Core Concepts

TensorRT Workflow

The general TensorRT workflow consists of 3 steps:

  1. Populate a tensorrt.INetworkDefinition either with a parser or by using the TensorRT Network API (see tensorrt.INetworkDefinition for more details). The tensorrt.Builder can be used to generate an empty tensorrt.INetworkDefinition .

  2. Use the tensorrt.Builder to build a tensorrt.ICudaEngine using the populated tensorrt.INetworkDefinition .

  3. Create a tensorrt.IExecutionContext from the tensorrt.ICudaEngine and use it to perform optimized inference.

Classes Overview


Most other TensorRT classes use a logger to report errors, warnings and informative messages. TensorRT provides a basic tensorrt.Logger implementation, but you can write your own implementation by deriving from tensorrt.ILogger for more advanced functionality.

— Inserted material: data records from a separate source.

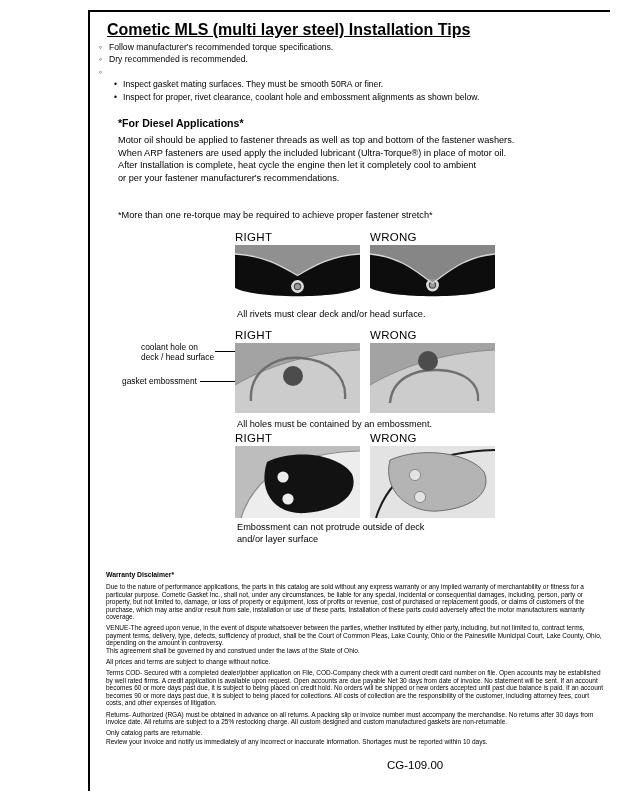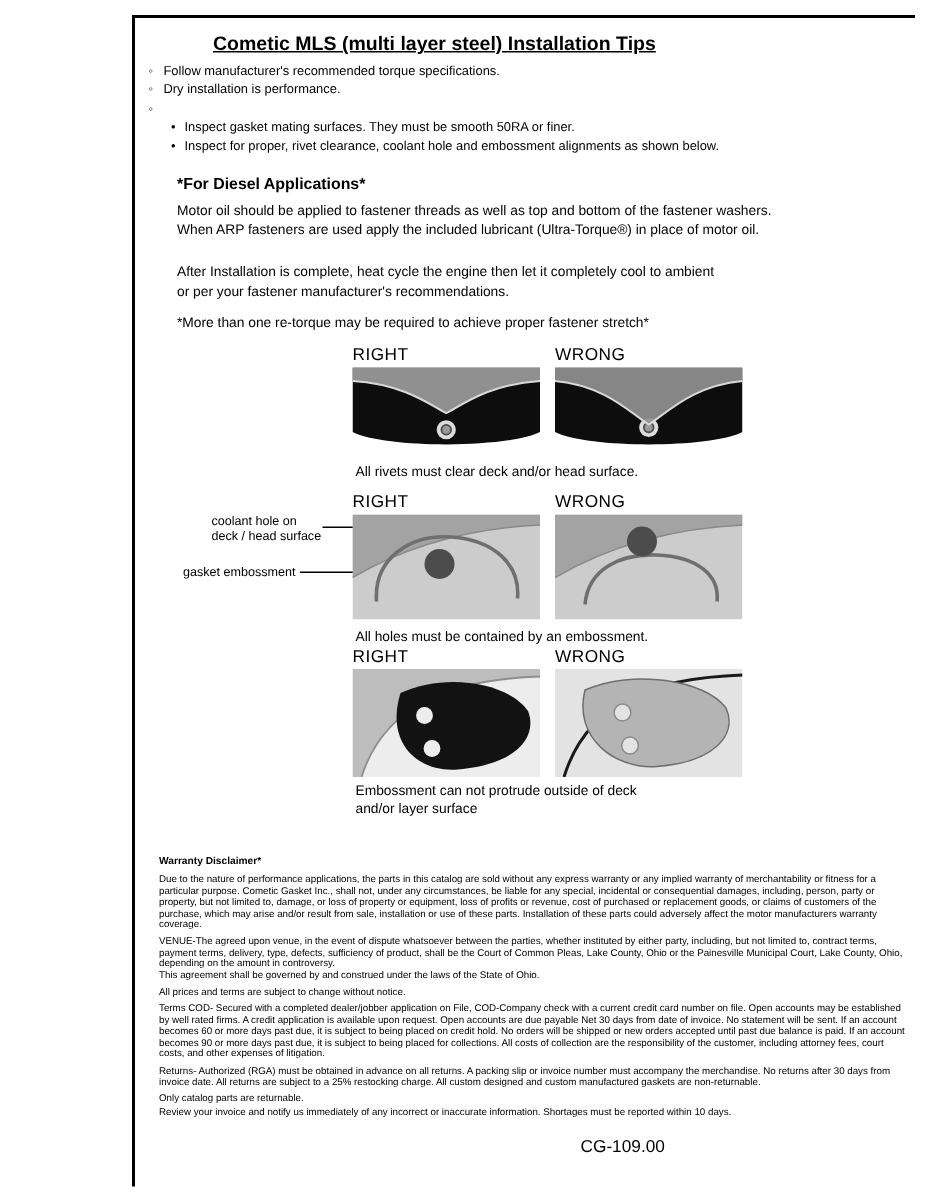--- a/index.html
+++ b/index.html
@@ -7,31 +7,31 @@
   body {
     position:relative; background:#ffffff; color:#000;
     font-family:"Liberation Sans", sans-serif; overflow:hidden;
   }
   .frame {
     position:absolute; left:88px; top:10px; width:522px; height:781px;
     border-top:2px solid #000; border-left:2px solid #000;
   }
   .title {
     position:absolute; left:107px; top:21px;
-    font-size:13px; font-weight:700; text-decoration:underline; white-space:nowrap;margin-left:35px;
+    font-size:16px; font-weight:700; text-decoration:underline; white-space:nowrap;
   }
   .bullets { position:absolute; left:99px; top:41px; font-size:8.6px; line-height:12.4px; white-space:nowrap; }
   .bullet-row { display:flex; }
   .marker { width:10px; flex:0 0 auto; }
   .sub { margin-left:15px; }
   .sub .marker { width:9px; }
   .diesel-heading { position:absolute; left:118px; top:117px; font-size:10.6px; font-weight:700; white-space:nowrap; }
   .para { position:absolute; font-size:9.2px; line-height:12.8px; white-space:nowrap; }
   .para-1 { left:118px; top:134px; }
-  .para-2 { left:118px; top:175px; }
+  .para-2 { left:118px; top:159px; }
   .para-3 { left:118px; top:209px; }
   .rw-label { position:absolute; width:125px; font-size:11.5px; letter-spacing:0.3px; }
   .diagram { position:absolute; width:125px; }
   .diagram svg { display:block; width:125px; height:auto; }
   .caption { position:absolute; font-size:9.2px; line-height:12px; white-space:nowrap; }
   .pointer-label { position:absolute; font-size:8.4px; line-height:9.8px; white-space:nowrap; }
   .pointer-line { position:absolute; height:1px; background:#000; }
   .warranty { position:absolute; left:106px; top:571px; width:500px; font-size:6.5px; line-height:7.4px; }
   .warranty .w-head { font-size:6.8px; font-weight:700; margin-bottom:5px; }
   .warranty p { margin-bottom:4px; }
@@ -46,21 +46,21 @@
 
 <div class="title">Cometic MLS (multi layer steel) Installation Tips</div>
 
 <div class="bullets">
   <div class="bullet-row">
     <span class="marker">◦</span>
     <span>Follow manufacturer's recommended torque specifications.</span>
   </div>
   <div class="bullet-row">
     <span class="marker">◦</span>
-    <span>Dry installation is performance.</span>
+    <span>Dry recommended is recommended.</span>
   </div>
   <div class="bullet-row">
     <span class="marker">◦</span>
   </div>
   <div class="bullet-row sub">
     <span class="marker">•</span>
     <span>Inspect gasket mating surfaces.  They must be smooth 50RA or finer.</span>
   </div>
   <div class="bullet-row sub">
     <span class="marker">•</span>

Parsers are used to populate a tensorrt.INetworkDefinition from a model trained in a Deep Learning framework.


The tensorrt.INetworkDefinition represents a computational graph. In order to populate the network, TensorRT provides a suite of parsers for a variety of Deep Learning frameworks. It is also possible to populate the network manually using the Network API.


The tensorrt.Builder is used to build a tensorrt.ICudaEngine . In order to do so, it must be provided a populated tensorrt.INetworkDefinition .

Engine and Context

The tensorrt.ICudaEngine is the output of the TensorRT optimizer. It is used to generate a tensorrt.IExecutionContext that can perform inference.